Where in the world offers best value for stock investors_ binary operation
The researchers first calculated the valuation of 17 stock markets for which detailed records exist, in addition to regions such as emerging markets.
This measure refines the more familiar p/e ratio by averaging the earnings figure over a number of years, with the intention of smoothing out cyclical peaks and troughs to give a better idea of long-term profitability.
The second figure used was the “price to book” ratio, which is the degree to which a company’s share price represents a premium to the declared value of its assets, such as property, machinery and stock.
These valuation measures were then used to predict future returns. Market futures This approach is based on the theory that stock market valuations “revert to the mean”, or in other words that markets currently valued more highly than their historic average will sooner
or later see that valuation fall.
Similarly, markets whose valuation is currently below the long-term average can be expected to see their valuations rise in the coming years.
Although, like any attempt to predict the future, this approach is far from foolproof, the researchers have found it to be broadly borne out when tested on periods from the past.

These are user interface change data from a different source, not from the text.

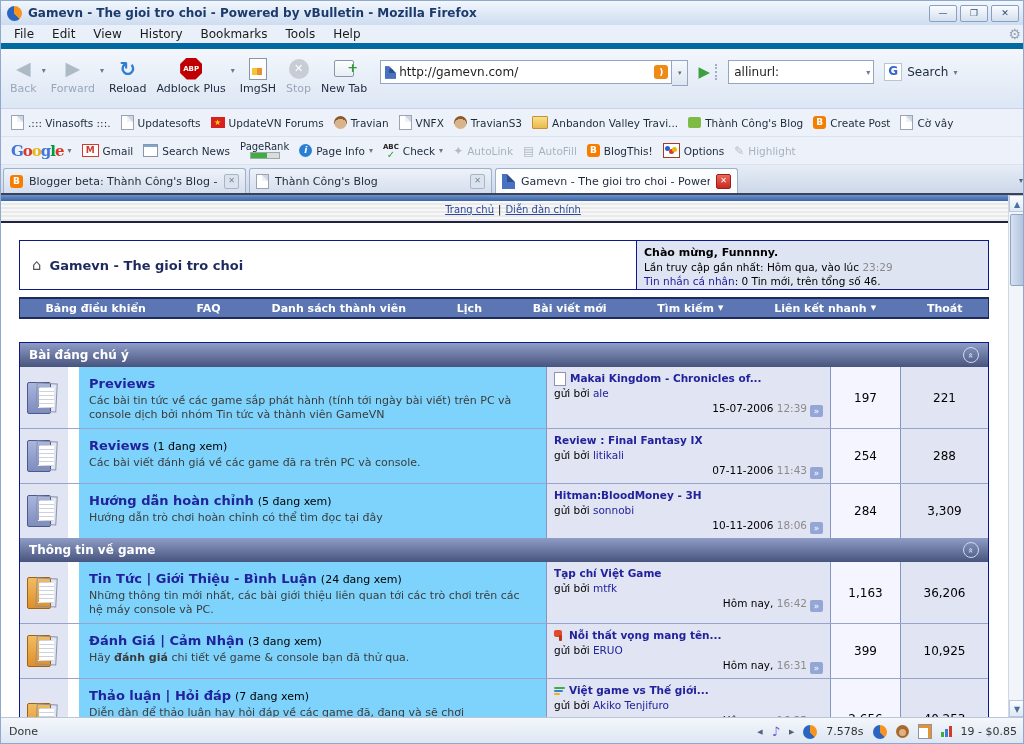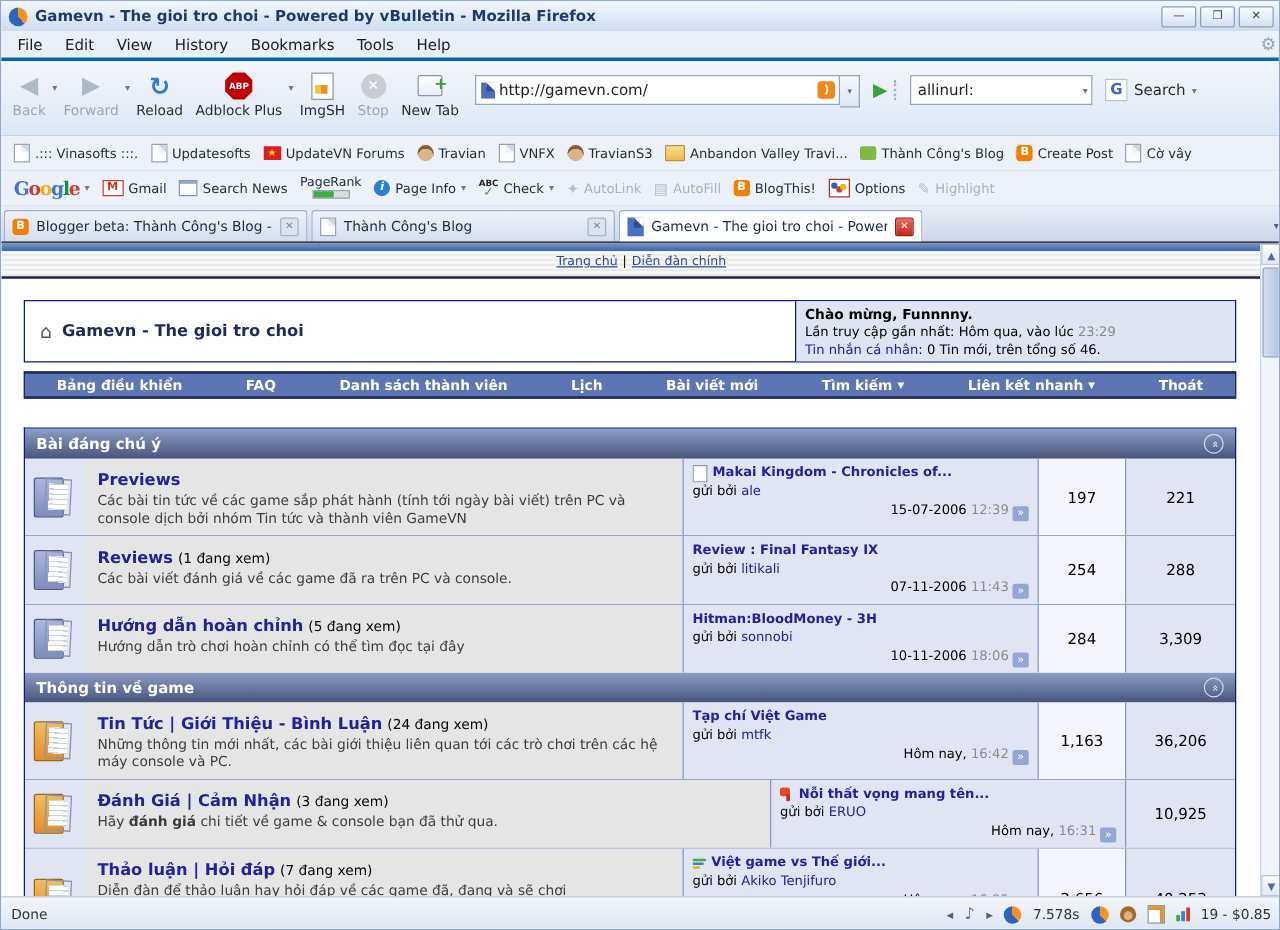"File" .menubar { border-bottom: 3px solid #0369a1 -> 6px solid #0369a1 }
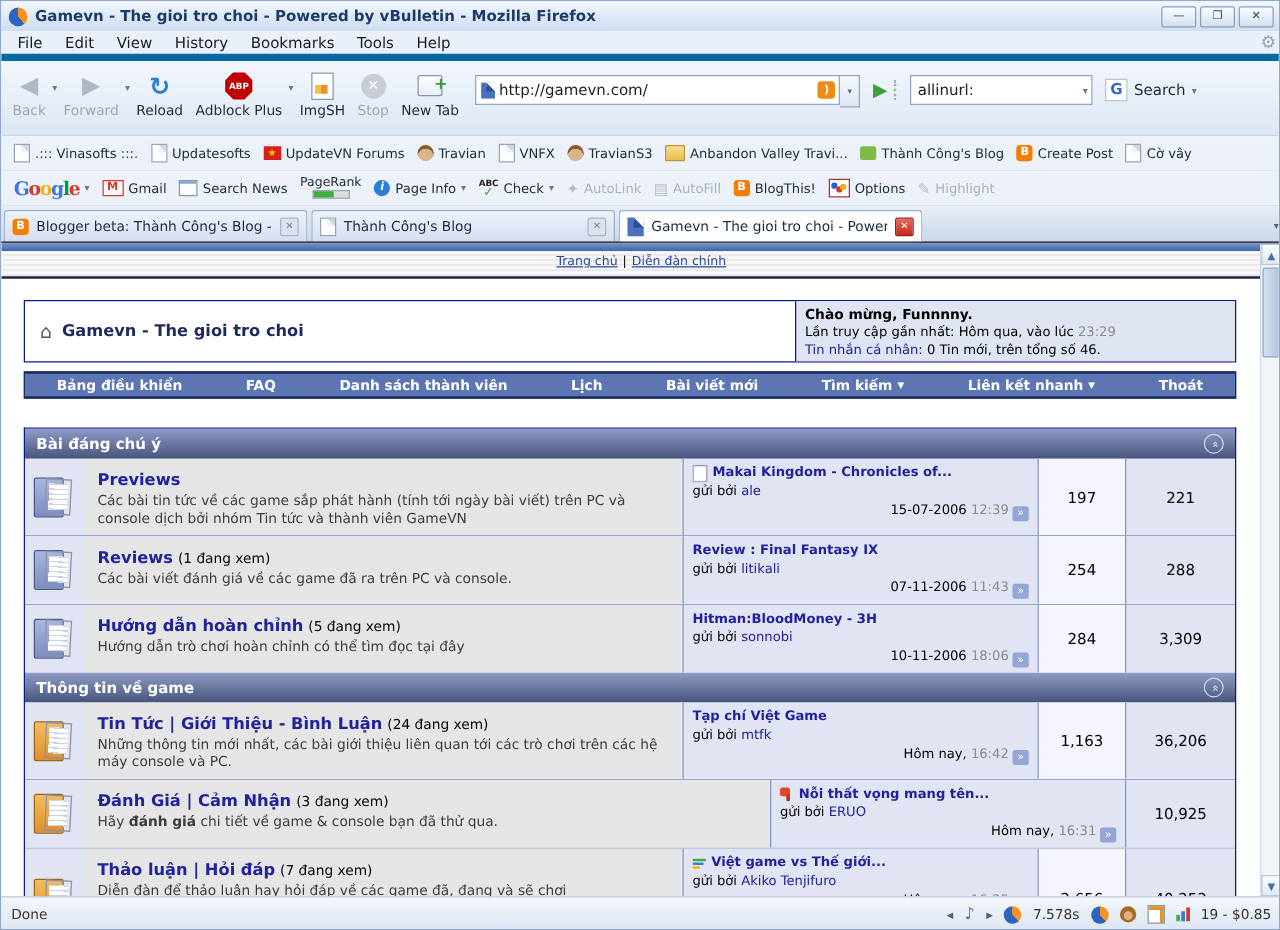"Previews" .c-main { background: #e5e5e5 -> #7dd3fc; margin-left: none -> 11px }
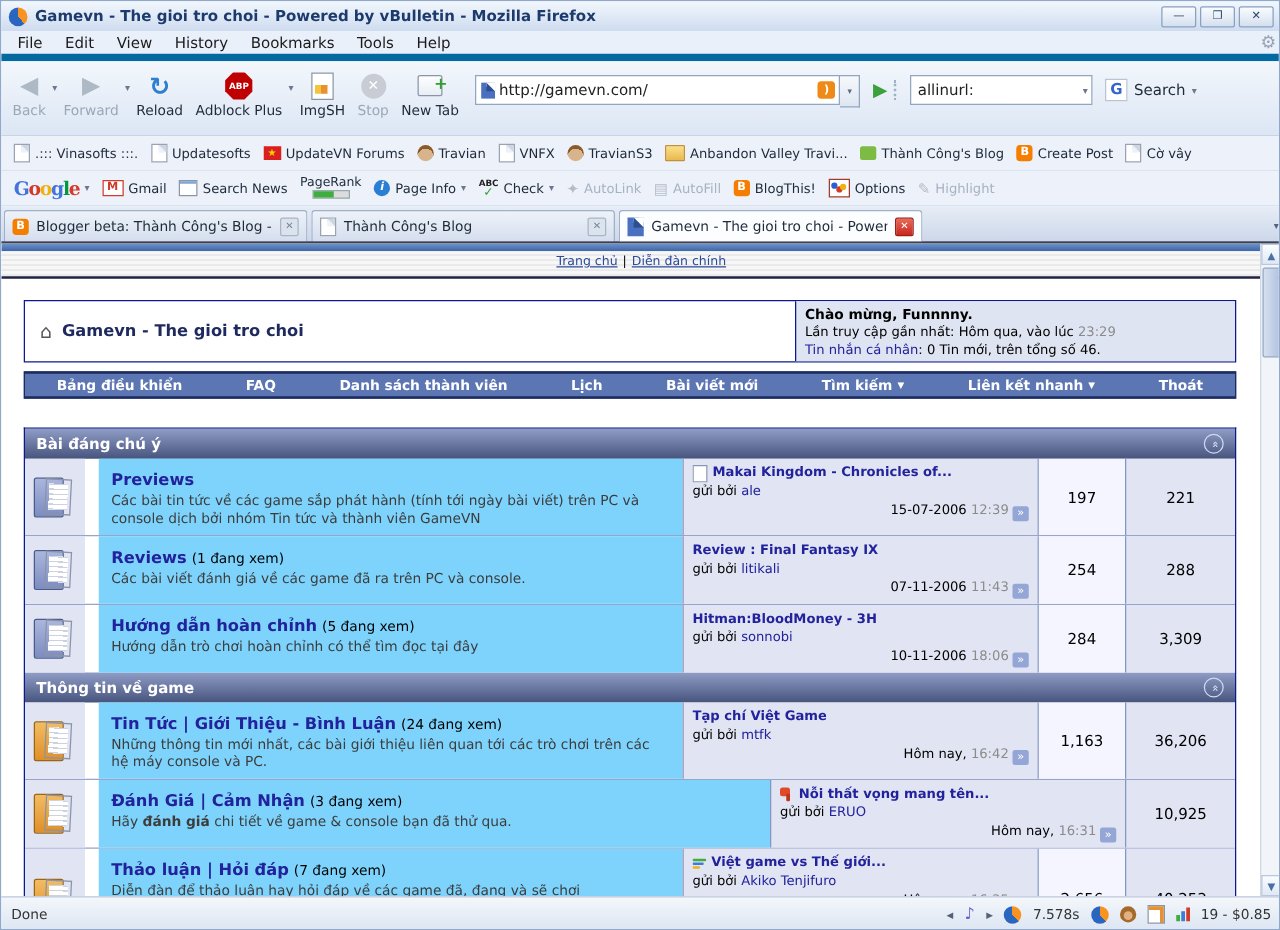"399" div.c-th { html: none -> <div>399</div> }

Italy scored highly because of a combination of a low Cape score (10.1) and low price to book ratio of 1. How does the commodity futures market work The latter figure implies that there is no more value in Italian companies on aggregate than the value of their assets, whereas normally firms are expected to be more valuable than their assets because of their ability to use the assets to produce profits.
The London stock market had a Cape score of 13.2, which the researchers said was normally correlated with future annual returns of 8.9pc, and a price to book ratio of 1.8, which predicted growth of 7.3pc. Usd to inr conversion rate These predictions were averaged to arrive at the overall figure of 8.1pc.
The research predicted that returns from emerging markets (8.4pc) would be greater than those for developed markets (6.4pc) over the next 10-15 years.
Outside the countries that were researched in detail, those with the most attractive Cape ratios were Russia (4.9), Brazil (8.5) and Poland (8.6), Star Capital said.
It’s important to note that all the figures are in the local currency concerned so they do not, for instance, predict returns for a British-based fund that invests in Italian companies (unless the fund uses “hedging” to cancel out the effects of currency movements).
The sharp fall in sterling after the vote brought home to many investors the significant effect that exchange rates can have on returns: many British funds exposed to overseas shares rose sharply after the referendum because the currencies in which those shares were denominated increased in value relative to the pound.
Star Capital said existing research indicated that the Cape had predicted “fairly reliably” the long-term returns for the US stock market, as measured by the S&P 500 index, since 1881 and that its own research indicated the same for the 16 other markets from 1979 to 2015.